SEIRfansy.predict: Prediction for SEIRfansy Model
In Ritwik-Bhaduri/SEIR-fansy: Extended Susceptible-Exposed-Infected-Recovery Model

Description Usage Arguments Value Examples

This function is used to predict the total reported as well as unreported case counts, total recovered, and total deaths.

SEIRfansy.predict(
  data = NULL,
  data_init,
  init_pars = NULL,
  N,
  plot = TRUE,
  T_predict,
  period_start,
  estimate = TRUE,
  pars = NULL,
  data_test = NULL,
  auto.initialize = TRUE,
  ...
)

`data`	(mandatory): input the training data set. If the model is Multinomial then the data matrix should contain the 3 columns Confirmed, Recovered, and Death. If the model is Poisson or Binomial, then the data should contain only the column Confirmed. Note that the names of the columns must be the same as stated above.
`data_init`	(mandatory): These are the initial data values provided by the user as a numeric vector of length six. The entries should be the Total Confirmed, Total Recovered, Total Death, Daily Confirmed, Daily Recovered, and Daily Death for the Starting Date. Note: If the starting total confirmed is 0, please replace it by 1.
`init_pars`	NULL (default): If not equal to NULL, then the user can give a user input initial parameters which should consist of the initial values of the time varying beta, proportion of testing for the different periods.
`N`	(mandatory): The population size.
`plot`	TRUE (default): If estimate = FALSE, this will give two plots. One is the panel plot for total cases, total recovered, total death, and total confirmed if the model is Multinomial. Otherwise it will give only a plot for total confirmed when the model is binomial or Poisson, and the second plot is the plot of untested, false negative, and reported cases.
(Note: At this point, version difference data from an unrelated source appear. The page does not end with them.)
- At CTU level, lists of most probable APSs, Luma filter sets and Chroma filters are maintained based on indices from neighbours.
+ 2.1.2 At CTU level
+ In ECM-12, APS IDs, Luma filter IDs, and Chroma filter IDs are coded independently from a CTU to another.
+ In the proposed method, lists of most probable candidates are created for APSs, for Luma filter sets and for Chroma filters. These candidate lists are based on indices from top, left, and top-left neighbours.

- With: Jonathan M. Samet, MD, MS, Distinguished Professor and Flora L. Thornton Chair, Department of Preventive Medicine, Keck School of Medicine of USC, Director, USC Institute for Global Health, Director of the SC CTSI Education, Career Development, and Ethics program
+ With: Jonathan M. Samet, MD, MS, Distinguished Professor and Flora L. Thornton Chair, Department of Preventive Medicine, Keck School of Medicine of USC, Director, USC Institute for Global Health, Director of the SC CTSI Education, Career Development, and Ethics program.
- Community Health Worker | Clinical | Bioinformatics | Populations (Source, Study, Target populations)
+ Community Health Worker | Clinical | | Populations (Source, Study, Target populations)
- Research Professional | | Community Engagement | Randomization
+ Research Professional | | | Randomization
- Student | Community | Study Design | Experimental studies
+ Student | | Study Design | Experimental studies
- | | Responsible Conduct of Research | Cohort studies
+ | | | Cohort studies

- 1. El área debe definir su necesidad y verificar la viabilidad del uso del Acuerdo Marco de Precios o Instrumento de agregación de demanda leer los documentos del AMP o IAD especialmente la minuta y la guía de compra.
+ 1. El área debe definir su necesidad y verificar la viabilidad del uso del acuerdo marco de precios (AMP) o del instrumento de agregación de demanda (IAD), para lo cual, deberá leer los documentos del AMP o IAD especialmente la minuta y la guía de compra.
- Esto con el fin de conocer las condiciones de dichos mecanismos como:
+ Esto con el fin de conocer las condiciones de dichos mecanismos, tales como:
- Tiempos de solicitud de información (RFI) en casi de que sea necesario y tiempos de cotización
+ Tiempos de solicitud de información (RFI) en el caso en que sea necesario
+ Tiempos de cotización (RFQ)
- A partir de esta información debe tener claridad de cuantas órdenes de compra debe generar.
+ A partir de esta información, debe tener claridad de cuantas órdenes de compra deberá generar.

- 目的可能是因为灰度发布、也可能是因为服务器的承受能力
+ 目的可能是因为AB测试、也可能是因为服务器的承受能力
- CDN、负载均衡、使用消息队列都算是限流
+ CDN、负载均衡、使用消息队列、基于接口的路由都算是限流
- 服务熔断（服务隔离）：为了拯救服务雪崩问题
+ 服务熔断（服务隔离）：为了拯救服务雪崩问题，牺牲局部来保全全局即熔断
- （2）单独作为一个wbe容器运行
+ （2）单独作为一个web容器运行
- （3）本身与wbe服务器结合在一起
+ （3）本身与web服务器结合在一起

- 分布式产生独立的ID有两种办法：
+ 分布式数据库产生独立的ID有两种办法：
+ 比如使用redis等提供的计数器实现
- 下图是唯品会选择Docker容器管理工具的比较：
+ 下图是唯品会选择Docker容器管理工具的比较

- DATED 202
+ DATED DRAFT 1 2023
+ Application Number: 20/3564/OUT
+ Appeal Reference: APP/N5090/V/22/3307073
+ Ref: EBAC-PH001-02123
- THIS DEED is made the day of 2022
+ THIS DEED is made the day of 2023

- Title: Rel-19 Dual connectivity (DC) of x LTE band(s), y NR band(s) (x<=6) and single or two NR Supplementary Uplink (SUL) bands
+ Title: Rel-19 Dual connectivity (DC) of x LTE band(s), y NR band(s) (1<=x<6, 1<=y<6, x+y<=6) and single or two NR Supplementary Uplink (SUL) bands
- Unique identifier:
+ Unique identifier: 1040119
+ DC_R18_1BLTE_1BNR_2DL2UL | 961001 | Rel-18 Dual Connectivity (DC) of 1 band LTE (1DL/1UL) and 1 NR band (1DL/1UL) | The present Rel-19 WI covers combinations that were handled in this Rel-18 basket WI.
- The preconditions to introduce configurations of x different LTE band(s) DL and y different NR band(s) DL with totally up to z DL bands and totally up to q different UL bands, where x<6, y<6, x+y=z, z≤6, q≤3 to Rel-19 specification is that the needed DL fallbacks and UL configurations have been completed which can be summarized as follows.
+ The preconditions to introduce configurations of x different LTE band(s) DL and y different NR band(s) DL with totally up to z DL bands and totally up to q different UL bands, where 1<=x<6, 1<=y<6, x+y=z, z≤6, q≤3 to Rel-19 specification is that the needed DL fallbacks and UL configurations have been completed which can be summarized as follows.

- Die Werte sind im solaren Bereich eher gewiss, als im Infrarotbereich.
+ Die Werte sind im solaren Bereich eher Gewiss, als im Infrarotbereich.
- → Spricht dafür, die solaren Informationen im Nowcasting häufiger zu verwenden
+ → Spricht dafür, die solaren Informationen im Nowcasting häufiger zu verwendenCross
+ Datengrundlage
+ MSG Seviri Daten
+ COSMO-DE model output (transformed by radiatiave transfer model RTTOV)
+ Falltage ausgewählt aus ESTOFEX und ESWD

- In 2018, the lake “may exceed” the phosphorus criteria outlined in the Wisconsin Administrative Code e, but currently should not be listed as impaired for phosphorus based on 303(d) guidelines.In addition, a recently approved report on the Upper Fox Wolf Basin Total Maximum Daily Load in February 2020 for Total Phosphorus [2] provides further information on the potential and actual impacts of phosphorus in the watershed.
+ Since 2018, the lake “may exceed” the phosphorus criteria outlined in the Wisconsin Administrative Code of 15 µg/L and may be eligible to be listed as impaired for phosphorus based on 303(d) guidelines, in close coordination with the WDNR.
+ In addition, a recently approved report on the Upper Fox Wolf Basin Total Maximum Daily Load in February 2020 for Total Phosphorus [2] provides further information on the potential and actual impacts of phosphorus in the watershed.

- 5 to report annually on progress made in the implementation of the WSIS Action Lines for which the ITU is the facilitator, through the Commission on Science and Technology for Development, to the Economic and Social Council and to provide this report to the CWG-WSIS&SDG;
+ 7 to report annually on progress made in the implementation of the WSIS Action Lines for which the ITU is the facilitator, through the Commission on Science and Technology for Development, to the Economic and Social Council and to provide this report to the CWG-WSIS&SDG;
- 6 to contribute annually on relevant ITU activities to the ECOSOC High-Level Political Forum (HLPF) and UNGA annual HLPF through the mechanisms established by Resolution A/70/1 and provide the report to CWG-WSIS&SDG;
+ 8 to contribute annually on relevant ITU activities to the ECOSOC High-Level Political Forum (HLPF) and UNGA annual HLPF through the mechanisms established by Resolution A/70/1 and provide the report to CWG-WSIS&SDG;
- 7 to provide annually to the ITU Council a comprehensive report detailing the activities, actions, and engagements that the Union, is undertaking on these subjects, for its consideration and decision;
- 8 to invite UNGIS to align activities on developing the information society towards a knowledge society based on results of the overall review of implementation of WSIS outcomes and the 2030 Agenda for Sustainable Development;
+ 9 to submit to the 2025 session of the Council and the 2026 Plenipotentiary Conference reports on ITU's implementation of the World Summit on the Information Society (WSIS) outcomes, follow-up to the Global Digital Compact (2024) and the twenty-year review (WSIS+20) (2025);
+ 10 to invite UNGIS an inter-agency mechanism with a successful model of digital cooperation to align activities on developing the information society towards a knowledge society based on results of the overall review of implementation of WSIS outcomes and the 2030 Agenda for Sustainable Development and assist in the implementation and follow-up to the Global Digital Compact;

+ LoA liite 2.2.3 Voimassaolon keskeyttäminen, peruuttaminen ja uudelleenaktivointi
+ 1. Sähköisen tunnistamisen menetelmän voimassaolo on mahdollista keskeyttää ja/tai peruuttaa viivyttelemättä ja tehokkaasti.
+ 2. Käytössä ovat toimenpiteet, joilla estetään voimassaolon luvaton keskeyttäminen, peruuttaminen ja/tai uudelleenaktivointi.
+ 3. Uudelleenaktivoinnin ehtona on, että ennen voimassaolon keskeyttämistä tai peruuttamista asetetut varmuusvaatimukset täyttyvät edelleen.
And when estimate = TRUE, it will give two other plots along with the previous two plots. One is the box plot for basic reproduction number and the other one is the trace plot for the convergence of the MCMC parameters.
`T_predict`	It is the number of days that we want to predict after the train period. The value of T_predict should be greater than or equal to the number of rows of `data_test`.
`period_start`	The total time period is divided into small periods depending on the lock down measures imposed by the government. So this is a numeric vector consisting of the start dates for the different time periods.
`estimate`	TRUE (default): If it is TRUE then it will run the MCMC algorithm to estimate the parameters. If it is FALSE, then the user needs to give input the parameter values in the pars argument.
`pars`	= NULL (default): If estimate = FALSE, then the user needs to input the parameter estimates.
`data_test`	NULL (default): Otherwise need to give the test data for comparing with the model estimates.
`auto.initialize`	TRUE (default): This is the option for using a mle based initial parameter.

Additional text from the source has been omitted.